Dropping every picture, set down exactly the lines in the entries below, starting with the line with "top: 337px ->" and going on through the line with "text: 避免油腻食物 ->".

_Records to process_

**********

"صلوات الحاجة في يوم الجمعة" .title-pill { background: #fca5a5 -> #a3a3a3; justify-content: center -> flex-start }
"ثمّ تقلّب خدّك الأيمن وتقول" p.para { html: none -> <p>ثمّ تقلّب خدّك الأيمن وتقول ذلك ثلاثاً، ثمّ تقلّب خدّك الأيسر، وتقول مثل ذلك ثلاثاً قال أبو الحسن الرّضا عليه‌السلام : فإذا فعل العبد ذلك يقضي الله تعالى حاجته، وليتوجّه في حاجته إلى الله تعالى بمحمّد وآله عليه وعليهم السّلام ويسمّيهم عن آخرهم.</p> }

**********

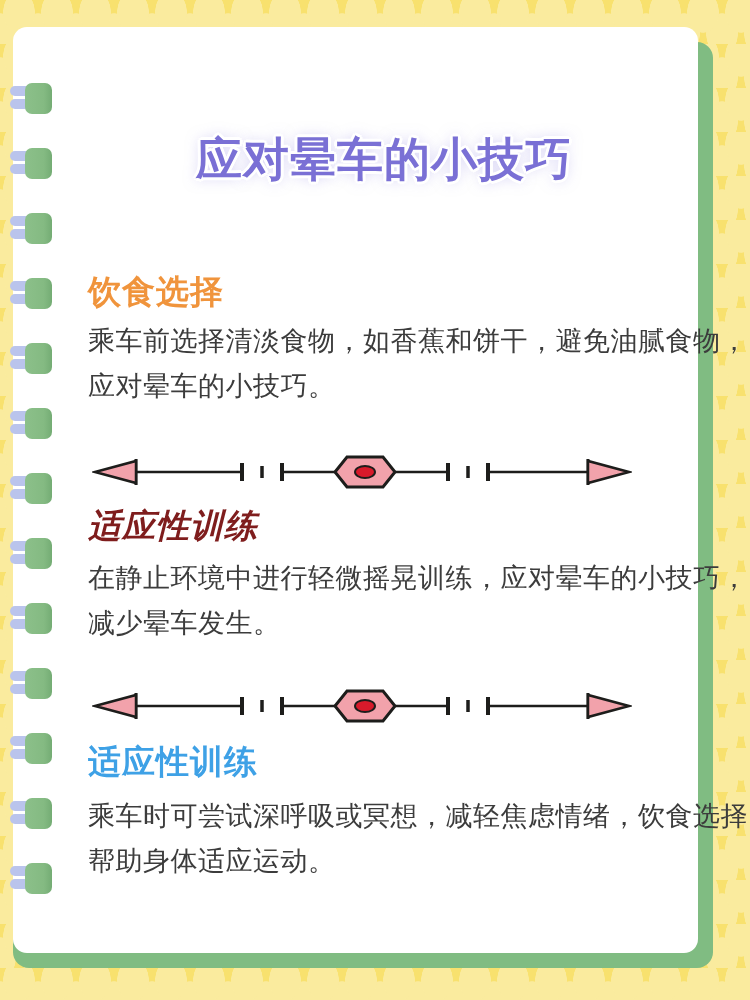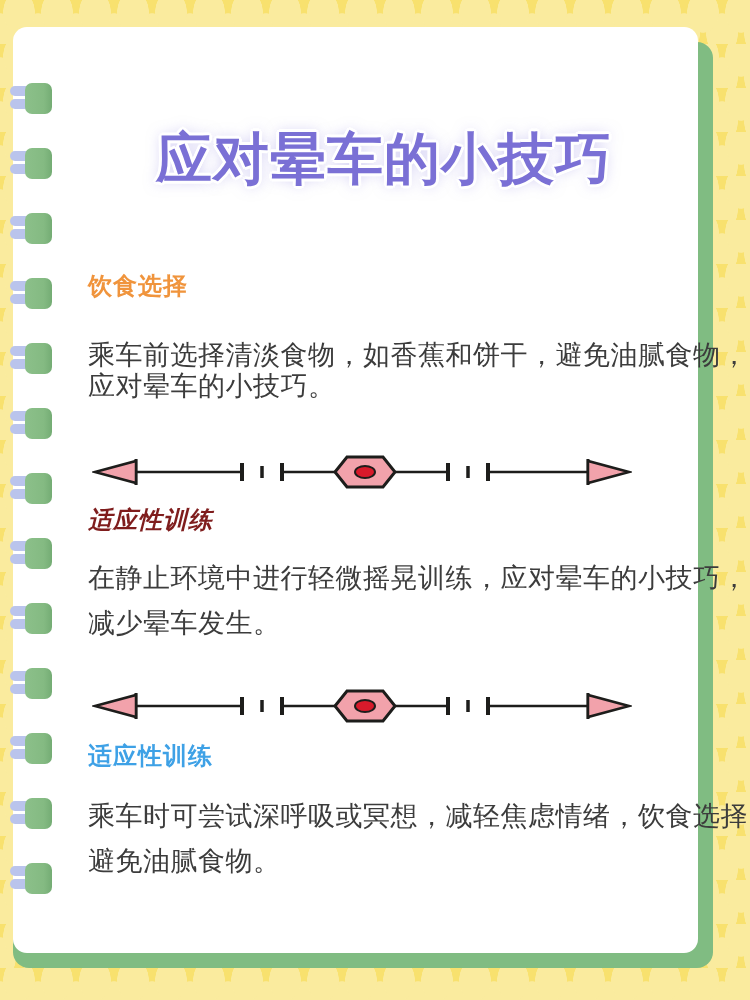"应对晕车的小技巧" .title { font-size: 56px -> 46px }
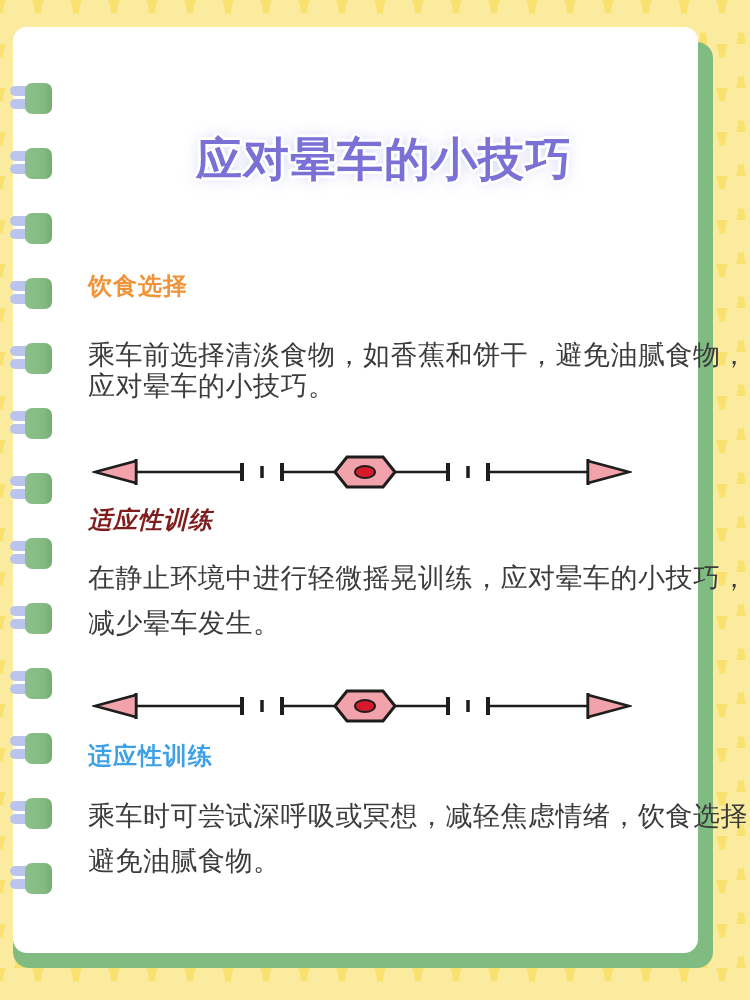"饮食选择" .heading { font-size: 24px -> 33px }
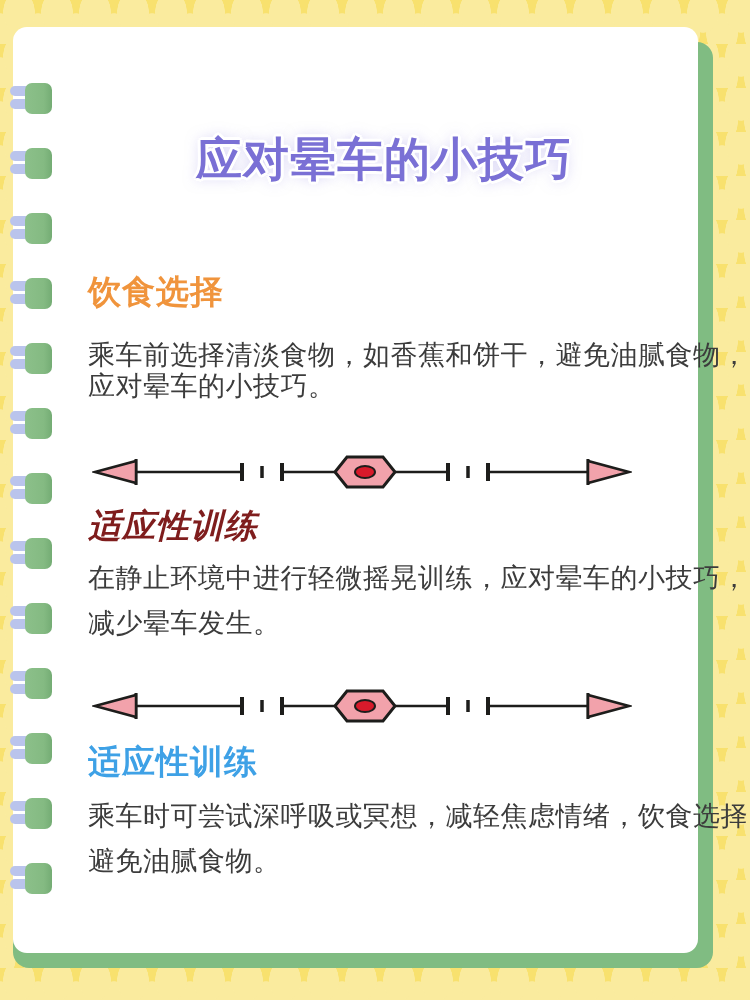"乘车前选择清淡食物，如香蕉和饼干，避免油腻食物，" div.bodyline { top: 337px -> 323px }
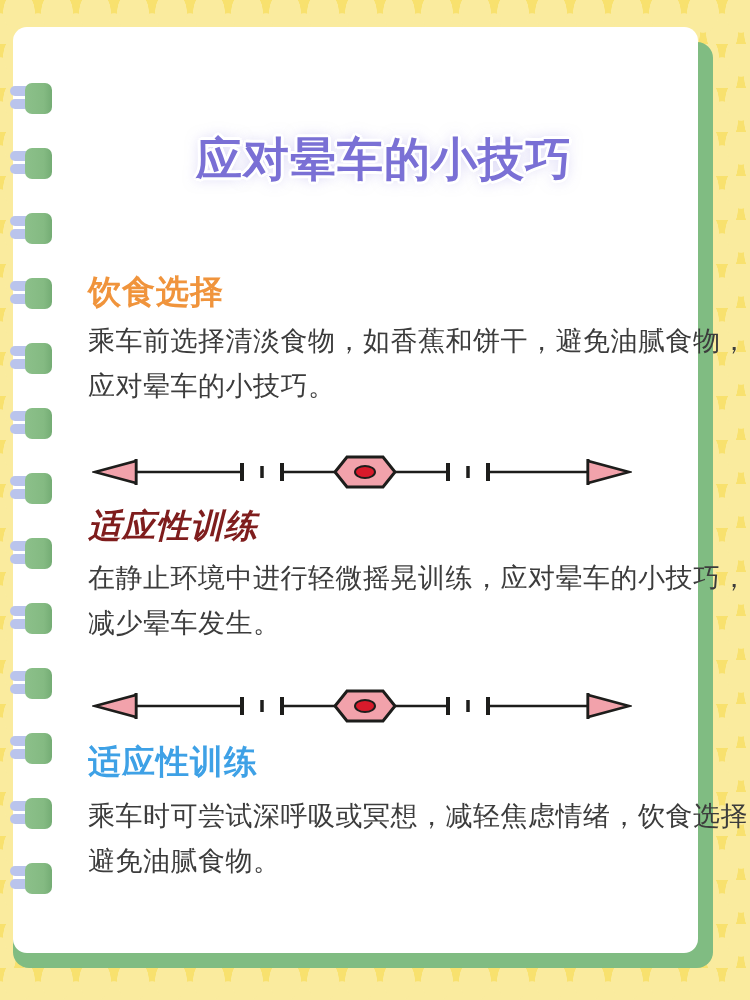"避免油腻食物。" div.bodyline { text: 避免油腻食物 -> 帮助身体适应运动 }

**********

_Task output_
"乘车前选择清淡食物，如香蕉和饼干，避免油腻食物，" div.bodyline { top: 337px -> 323px }
"避免油腻食物。" div.bodyline { text: 避免油腻食物 -> 帮助身体适应运动 }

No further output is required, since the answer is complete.